Task prompt:
For each line below that contains the word "speakers", return that line.

Extracted information:

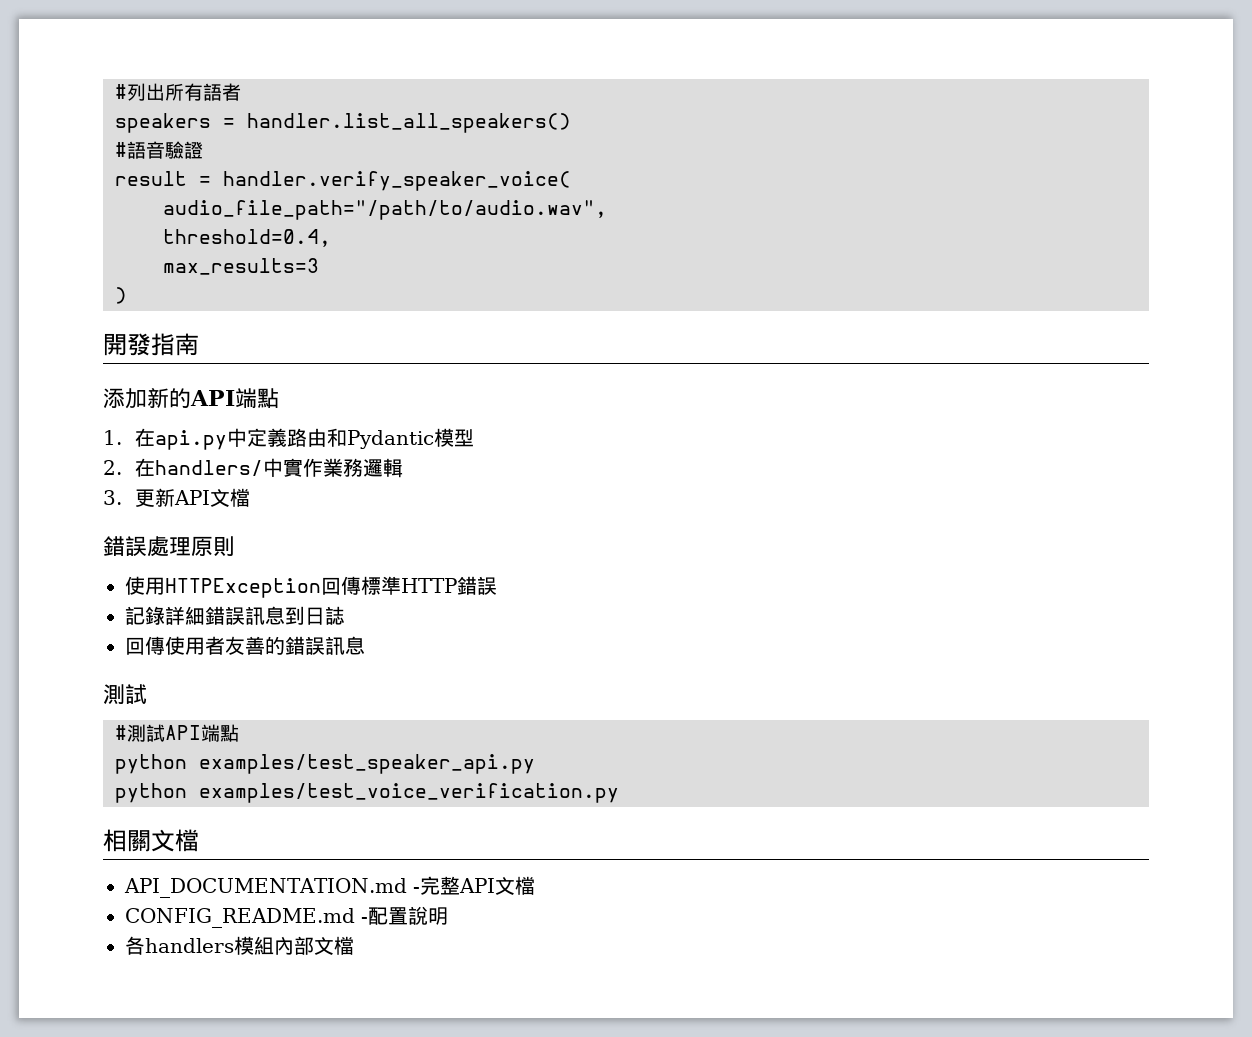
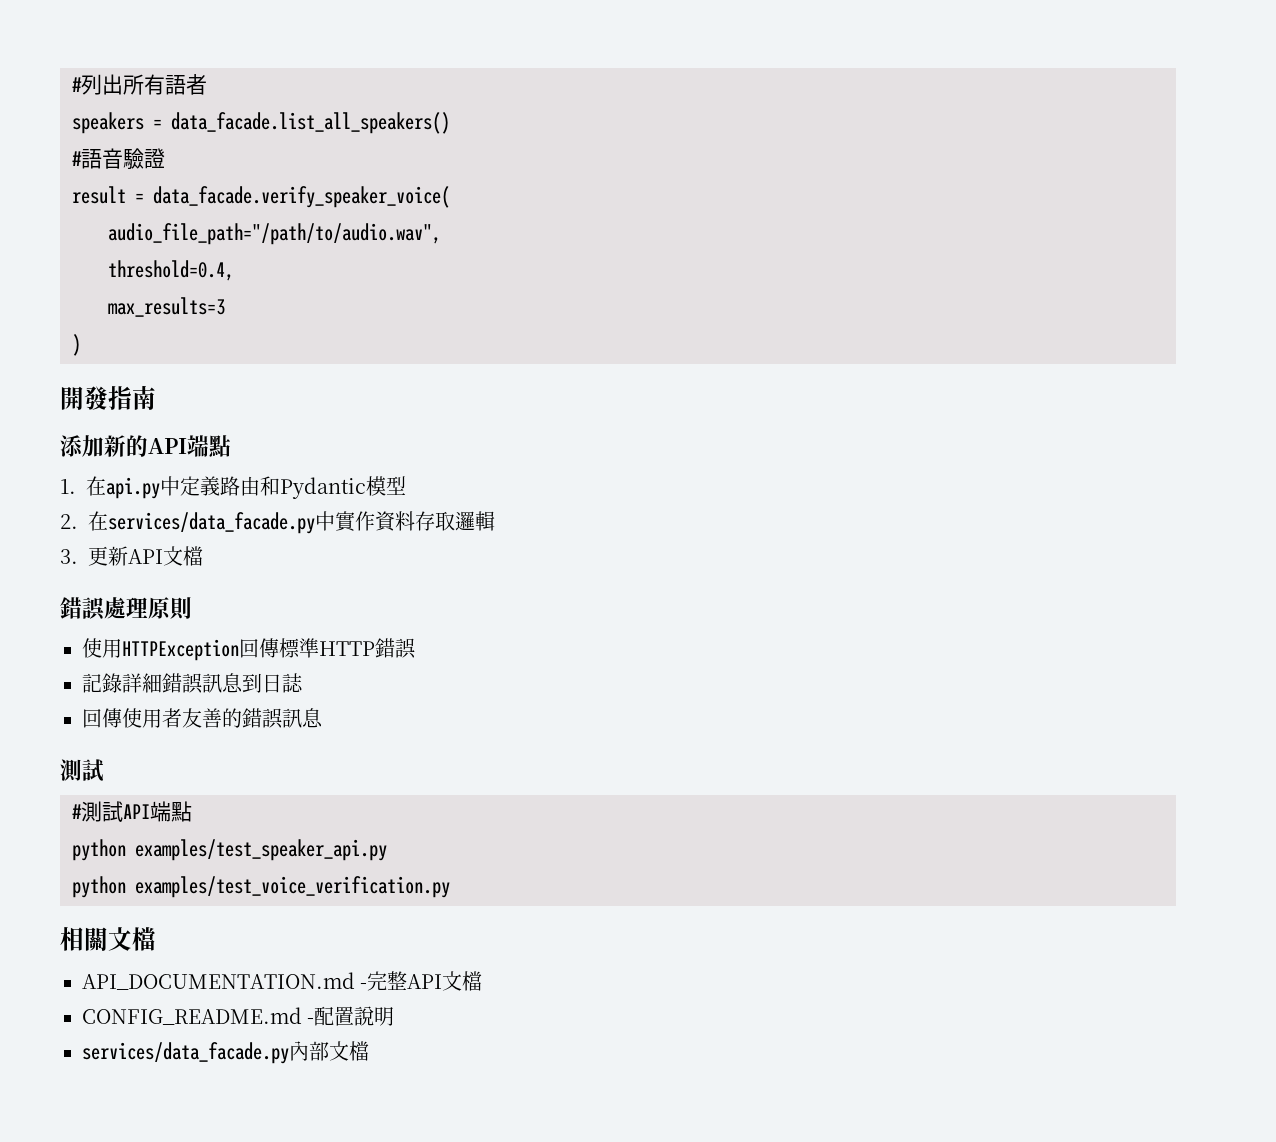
- speakers = handler.list_all_speakers()
+ speakers = data_facade.list_all_speakers()
- result = handler.verify_speaker_voice(
+ result = data_facade.verify_speaker_voice(
- 2.在handlers/中實作業務邏輯
+ 2.在services/data_facade.py中實作資料存取邏輯
- 各handlers模組內部文檔
+ services/data_facade.py內部文檔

Written solution:
- speakers = handler.list_all_speakers()
+ speakers = data_facade.list_all_speakers()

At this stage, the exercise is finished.